Tax on Shares: Another thing that is affecting the UK stock market in particular is excessive taxGeorge Osborne. Any capital gains from stock market transactions are now taxed at a massive 28% rather than the old 18% (or 10% before that0 for everyone but very low earners. Add to that the announcement that Merkel and Sarkozy made mid August that they wanted to introduce a Tobin tax on financial transactions. No wander the market crashed shortly after on 18-20 August. People got on their calculators and worked out they would be making any money any more and there would be gigantic cash outflows into Middle East and Far East-Australian markets – financiers took flight. So the outcome of this low growth period seems to be even higher taxation and higher inflation on investors – many of whom can simply take their capital and allocate it in other parts of the world.

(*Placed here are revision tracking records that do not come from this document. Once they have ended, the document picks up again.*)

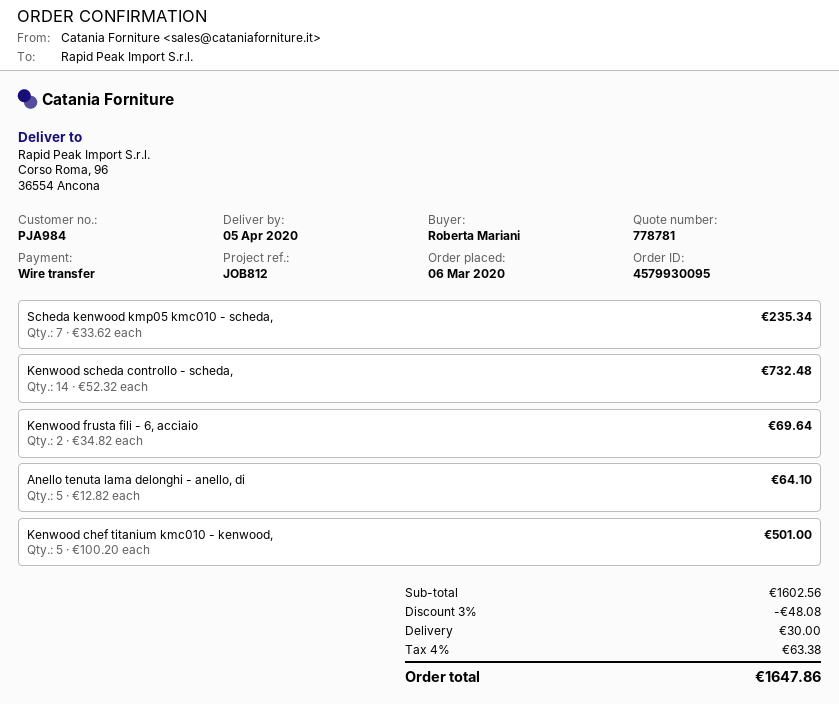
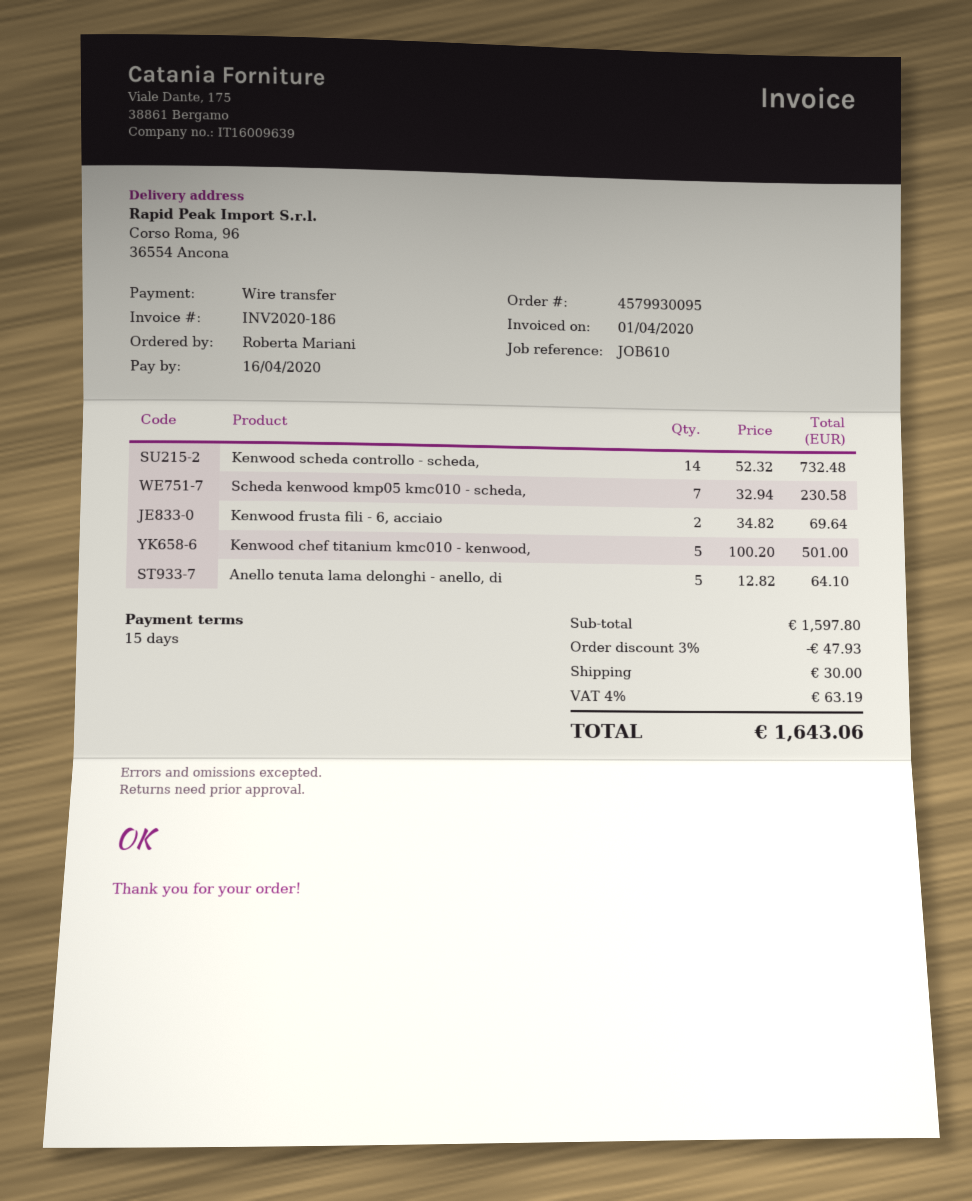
reference: JOB812 -> JOB610
Scheda kenwood kmp05 kmc010 - scheda,: 7 x 33.62 = 235.34 -> 7 x 32.94 = 230.58
subtotal: 1602.56 -> 1597.80
discount: 3% = 48.08 -> 3% = 47.93
tax: 4% = 63.38 -> 4% = 63.19
total: 1647.86 -> 1643.06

This is Europe shooting itself in the foot again for political gain. This will lead to slower growth, more regulation, higher tax and higher deficits – most tax increases eventually lead to lower tax revenues and this is a classic example of one lining up to do just that.

Tax on Tax: For people living in the UK and high earning (over ~£130,000 per annum) the incremental tax rate on both earned income, bonuses and share options is 50%. On top of that there is National Insurance (~12%), VAT at 20%, no tax relief on private education, council tax, and petrol tax of about 80%. These are all taxes on taxed income. Essentially, the real tax rate is more like 80%. Little wander some very smart people have voted with their feet and moved to Geneva, Monaco, Jersey and Luxemburg. Banks have started moving offices to Geneva, Singapore and Hong Kong and the brain drain is accelerating. 

Crazy UK North Sea Tax: As we warned in April 2011, the new North Sea tax hike swiping £2 Billion per year from oil companies would have a devistating impact on North Sea jobs and activity levels - and lead to a massively accelerated production decline. It's only taken a few months to start - drilling activity has crashed by 52% in the last year. Oil production decline rates have tripled from 5% to 15% and gas decline rates have crashing from 7% to 15%. Oil revenues are rapidly drying up and our reliance on imported oil and gas is increasing on a monthly basis. Overall tax take after about a year is surely going to be less as many major projects are cancelled or deferred. Again, the government shoot the country in the foot with this crazy tax hike using short term panic thinking. The energy crisis will worsen and oil prices will need to rise further as such higher taxes means exploration and production activity moves to Norway, The Netherlands and other international locations with thousands of Scottish jobs losses. 

North Sea Oil Production drops by 15% in a year - BBC News

UK oil and gas drilling falls 52% in second quarter - BBC News

Inflation All The Way: Yes, its inflation all the way for the next five years. And physical assets like gold, silver, oil and property will be the best hedges against this inflation. We’re making sure we are well out of the stock market for the time being, and into gold, oil and property.